PMCID: PMC6932650 PMID: 19419396

Abstract

Background: The evaluation of syncope can be expensive, unfocussed, and unrevealing yet, failure to diagnose an arrhythmic cause of syncope is a major problem. We investigate the utility of noninvasive electrocardiographic evaluation (12‐lead ECG and 24‐hour ambulatory electrocardiographic recordings) to predict electrophysiology study results in patients with undiagnosed syncope.

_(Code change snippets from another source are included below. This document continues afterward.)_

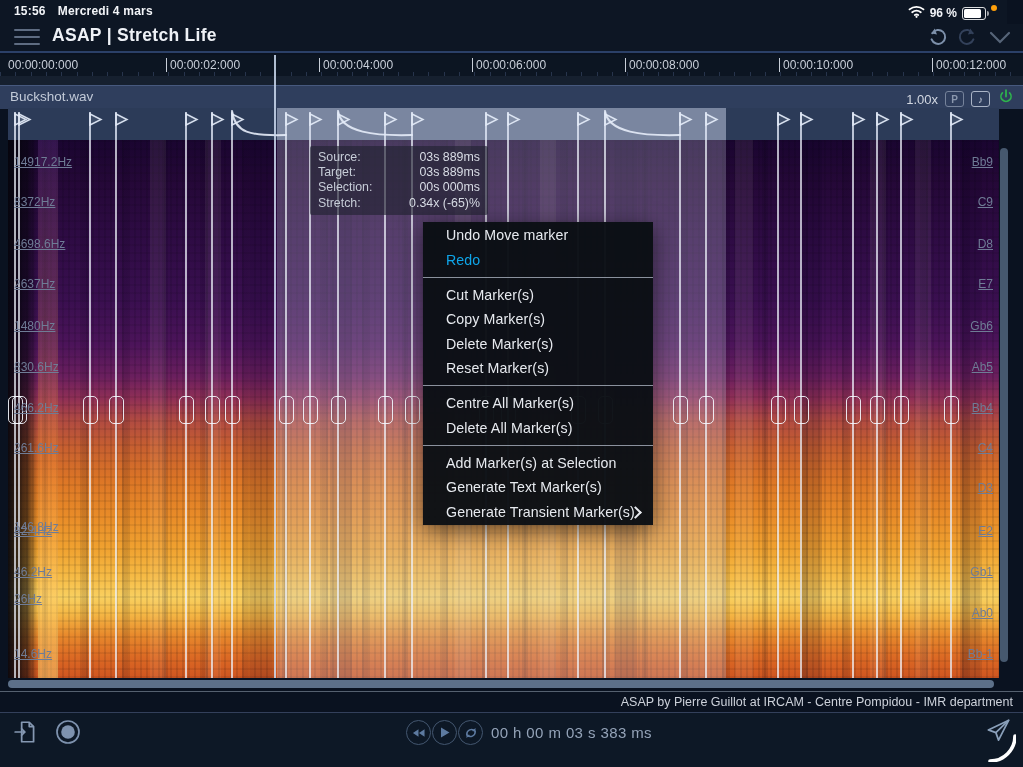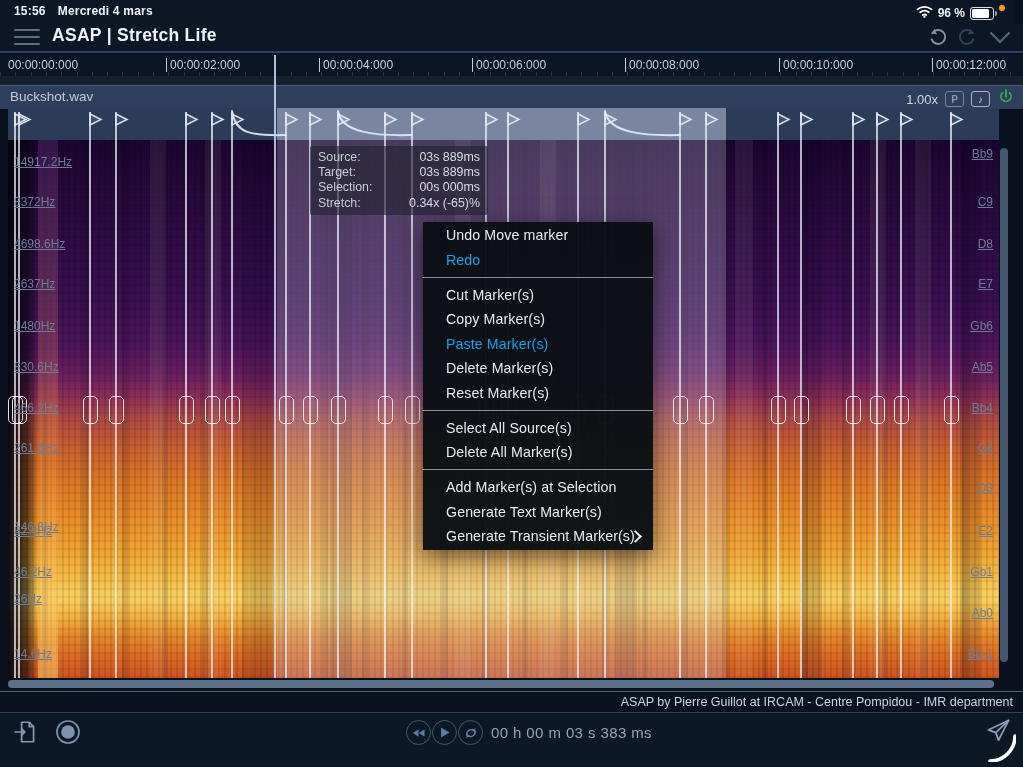"15:56 Mercredi 4 mars" .status { right: 8px -> 16px }
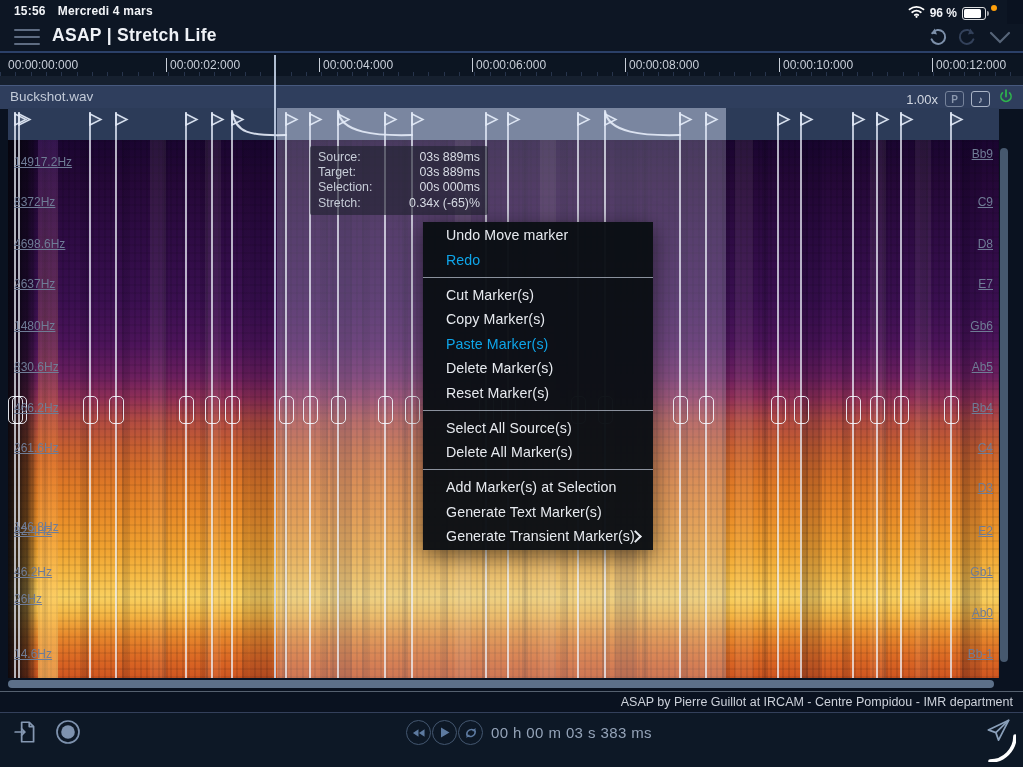"Bb9" div.note-label { top: 7px -> 15px }
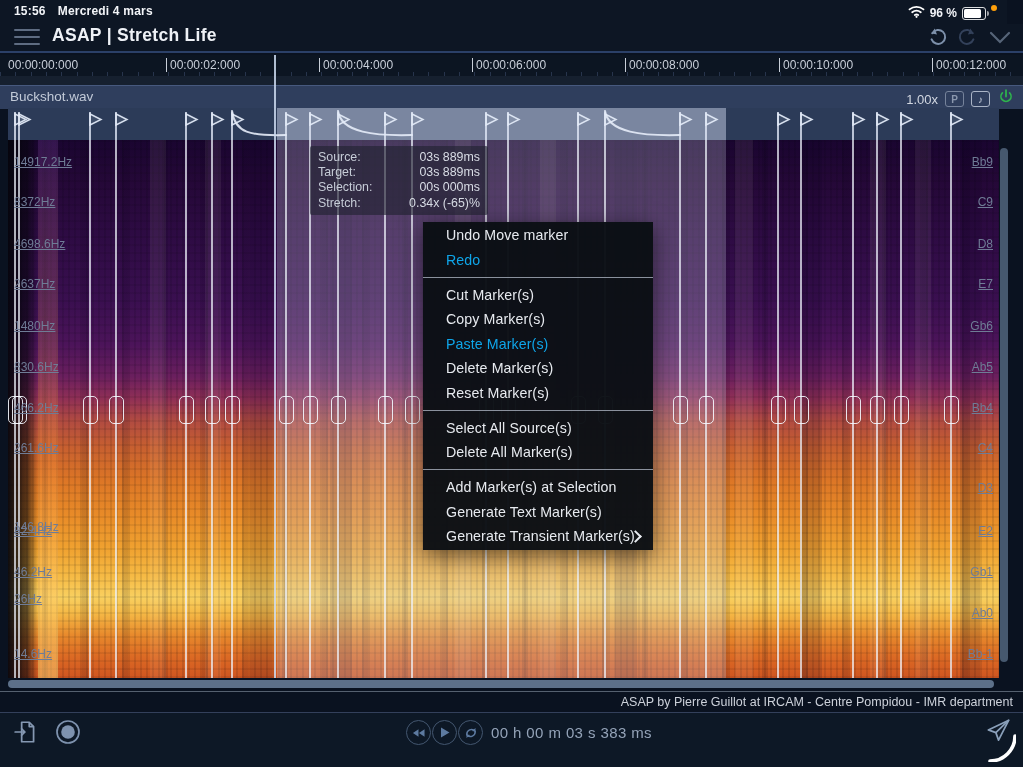"Paste Marker(s)" div.menu-item { html: <div>Paste Marker(s)</div> -> none }
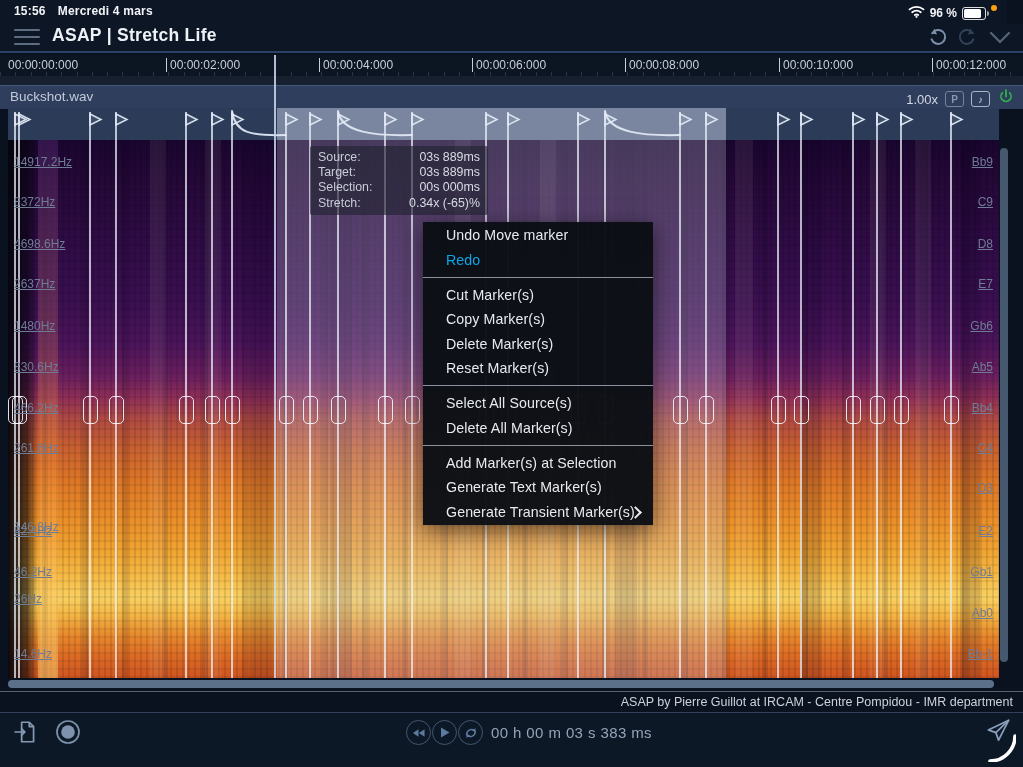"Select All Source(s)" div.menu-item { text: Select All Source -> Centre All Marker }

Methods: We evaluated 421 patients with undiagnosed syncope who had an electrocardiogram (ECG), an electrophysiology study, and 24‐hour ambulatory monitoring. Noninvasive testing was used to predict electrophysiology testing outcomes. Multivariable logistic regression analysis adjusting for age, sex, presence of heart disease, and left ventricular ejection fraction (LVEF) was used to assess independent predictors for sinus node disease, atrioventricular node disease, and induction of ventricular tachyarrhythmias.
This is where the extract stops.